WHAT TO DO. An exact copy of every record is needed, with all pictures omitted.

RECORDS FOR THIS TASK.
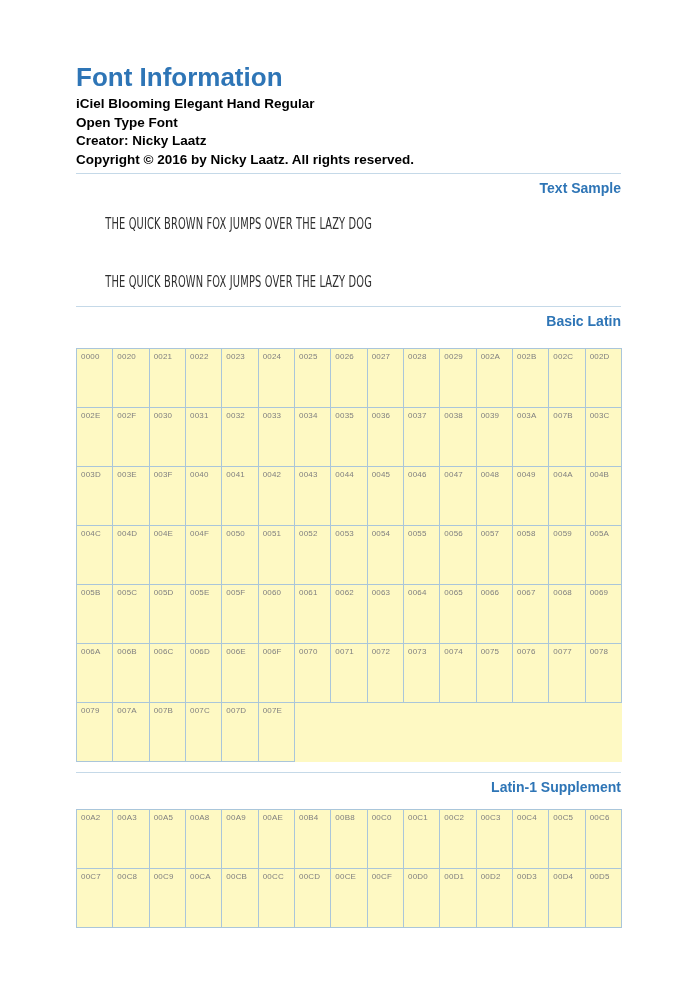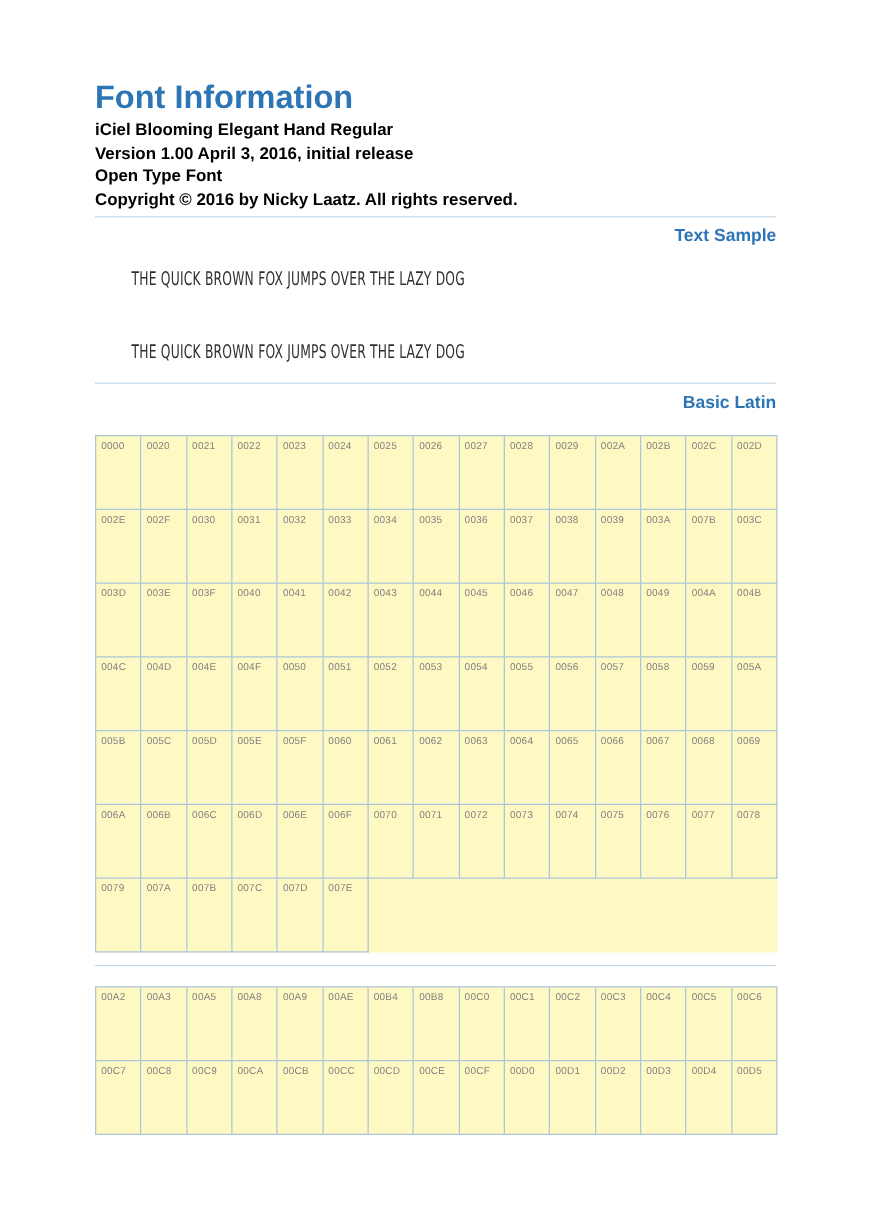--- a/index.html
+++ b/index.html
@@ -91,7 +91,6 @@
 
   <div class="meta">
     <p>iCiel Blooming Elegant Hand Regular</p>
-    <p>Version 1.00 April 3, 2016, initial release</p>
     <p>Open Type Font</p>
     <p>Copyright © 2016 by Nicky Laatz. All rights reserved.</p>
   </div>

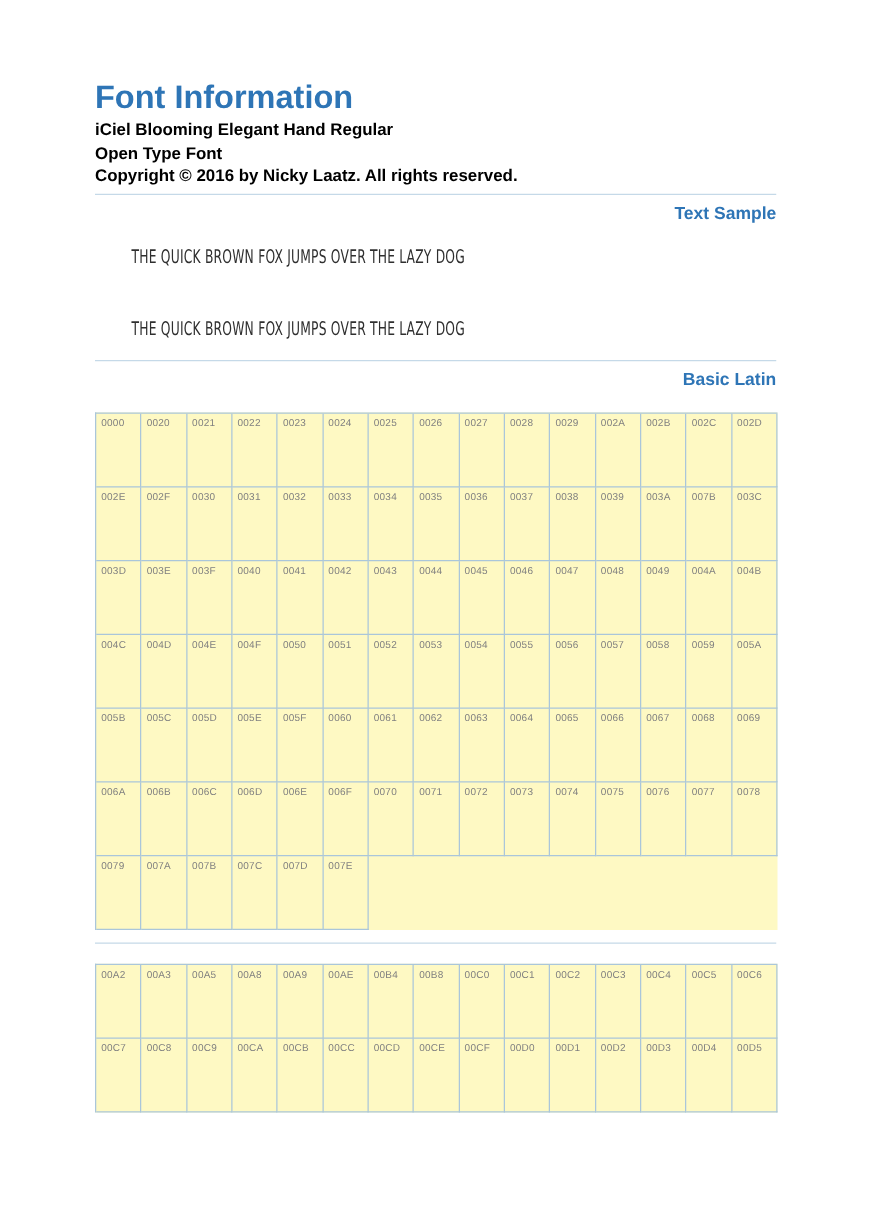--- a/index.html
+++ b/index.html
@@ -92,6 +92,7 @@
   <div class="meta">
     <p>iCiel Blooming Elegant Hand Regular</p>
     <p>Open Type Font</p>
+    <p>Creator: Nicky Laatz</p>
     <p>Copyright © 2016 by Nicky Laatz. All rights reserved.</p>
   </div>
 

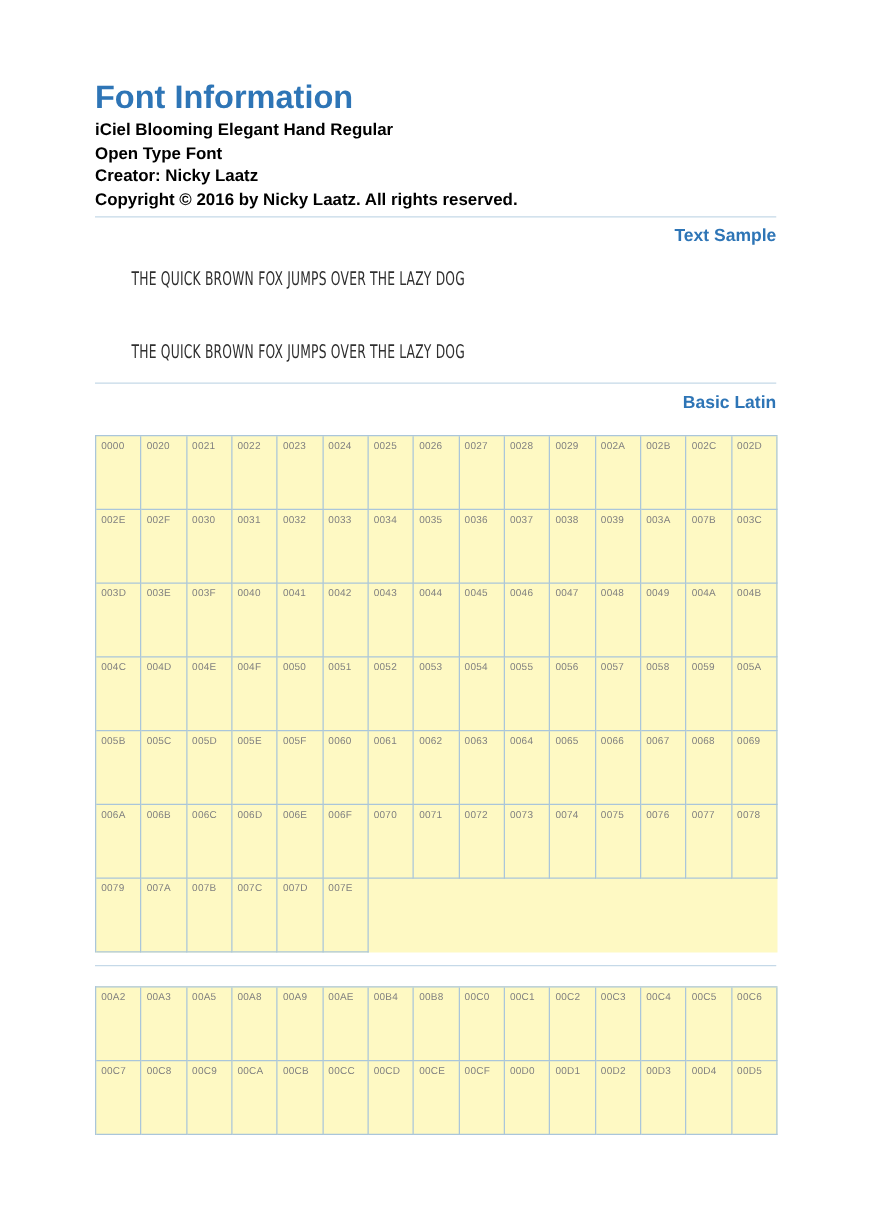--- a/index.html
+++ b/index.html
@@ -401,6 +401,7 @@
   </div>
 
   <div class="section latin1">
+    <h2 class="section-heading">Latin-1 Supplement</h2>
     <div class="glyph-grid supplement" id="grid-latin1">
         <div class="glyph-cell">
           <span class="glyph-code">00A2</span>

COMPLETED TASK.
--- a/index.html
+++ b/index.html
@@ -91,7 +91,6 @@
 
   <div class="meta">
     <p>iCiel Blooming Elegant Hand Regular</p>
-    <p>Version 1.00 April 3, 2016, initial release</p>
     <p>Open Type Font</p>
     <p>Copyright © 2016 by Nicky Laatz. All rights reserved.</p>
   </div>

--- a/index.html
+++ b/index.html
@@ -92,6 +92,7 @@
   <div class="meta">
     <p>iCiel Blooming Elegant Hand Regular</p>
     <p>Open Type Font</p>
+    <p>Creator: Nicky Laatz</p>
     <p>Copyright © 2016 by Nicky Laatz. All rights reserved.</p>
   </div>
 

--- a/index.html
+++ b/index.html
@@ -401,6 +401,7 @@
   </div>
 
   <div class="section latin1">
+    <h2 class="section-heading">Latin-1 Supplement</h2>
     <div class="glyph-grid supplement" id="grid-latin1">
         <div class="glyph-cell">
           <span class="glyph-code">00A2</span>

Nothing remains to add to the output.